I see a girl from my old university with a webpage...she's very pretty...half hispanic, half asian...so I decide to msg her. We send a couple of msges until she says "sorry i don't talk to people I don't know". Let me tell you guys something, if someone says this to you AFTER they have already msged you, they're obviously not serious about it. They're just trying to justify in their head not to talk to you. I normally would have given up, but instead I followed it by giving a really amusing sarcastic msg asking for forgiveness for intruding her and that she was just so much better than me. She msges me back and gives me her MSN.

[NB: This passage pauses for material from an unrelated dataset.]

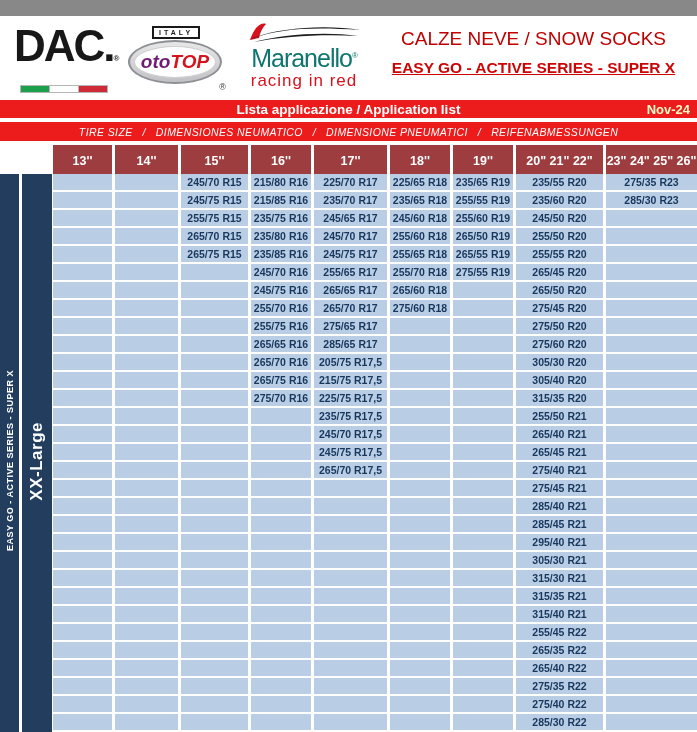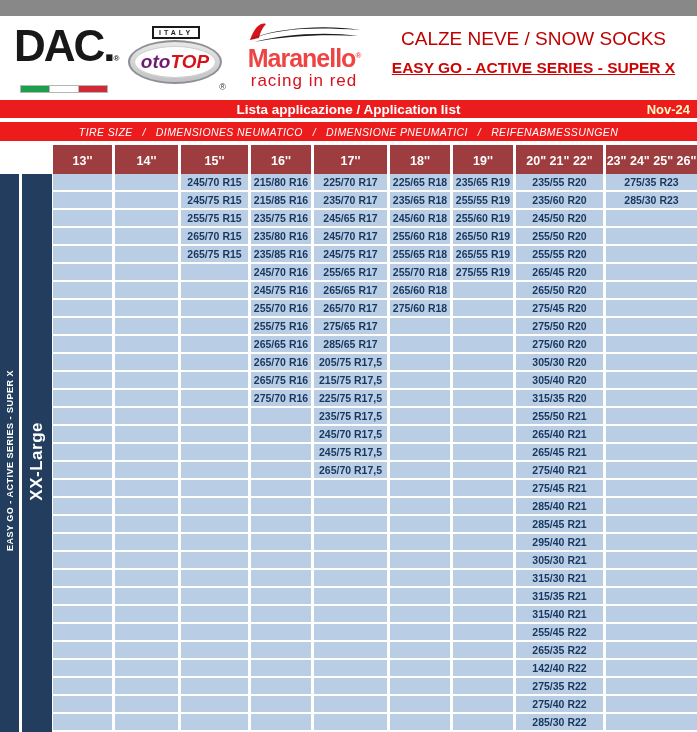"Maranello®" .mar-text { color: #ef4444 -> #0f766e; font-weight: 700 -> 400 }
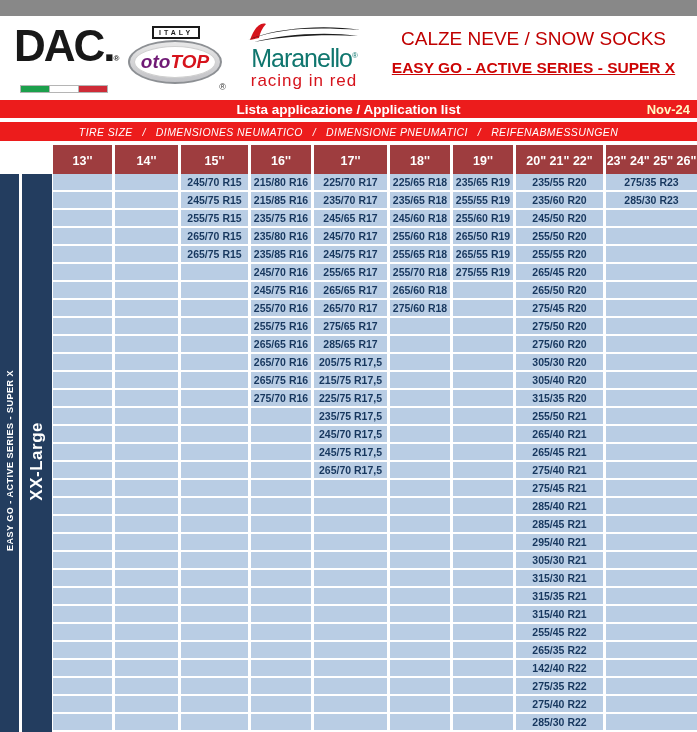"142/40 R22" div.cell { text: 142/40 -> 265/40 }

We talked several times online, our conversation styles vibe very well. It always flows, there's lots of laughs, a lot of flirting. So we chat online late at night, and we decide to meet up at her place. It took me about 10 minutes to convince her, but I could tell she was up for it because she never said no, only "it's so late at night...and I've never met you before...isn't it weird for you to come over?" I use cocky and funny here by saying "um...what kind of sick things are you thinking about? I was just wanting to chill with you. Keep your shirt on! I have feelings too you know." She says ok come over.

Keep in mind I haven't actually been on a date with someone for...um....I think September? So I'm quite excited. There are a lot of street bums out late at night where she lives in the metro. We meet, she takes me up to her apartment and we sort of chit chat. She is definetly the most attractive girl I've ever been with (at their house I mean). I notice that she dressed up just for me (she said she was in her "house clothes" before). I do have to say that meeting someone in real life, there's this awkwardness. I've met lots of ppl from online in the past when I was 18, so I just use my experience here and try to talk more. That's the best way to build comfort. So then we watch a movie, as was planned.

We are sitting side by side. And after about 10 minutes she looks at me and says "Do you usually talk much?" "why?" "Because you're not talking much." I'm quite stunned by this, as I honestly thought i was talking as much as "normal" people do. You know how as an introvert there's that little voice that asks yourself "should i say this out loud?" Well I talked everytime I could, but that still wasn't enough for this girl. She is just a talkative outgoing person, and even though i thought i was talkative, it wasn't talkative for her standards. I bust on her by saying I'm concentrating on the movie, and she seems to buy it.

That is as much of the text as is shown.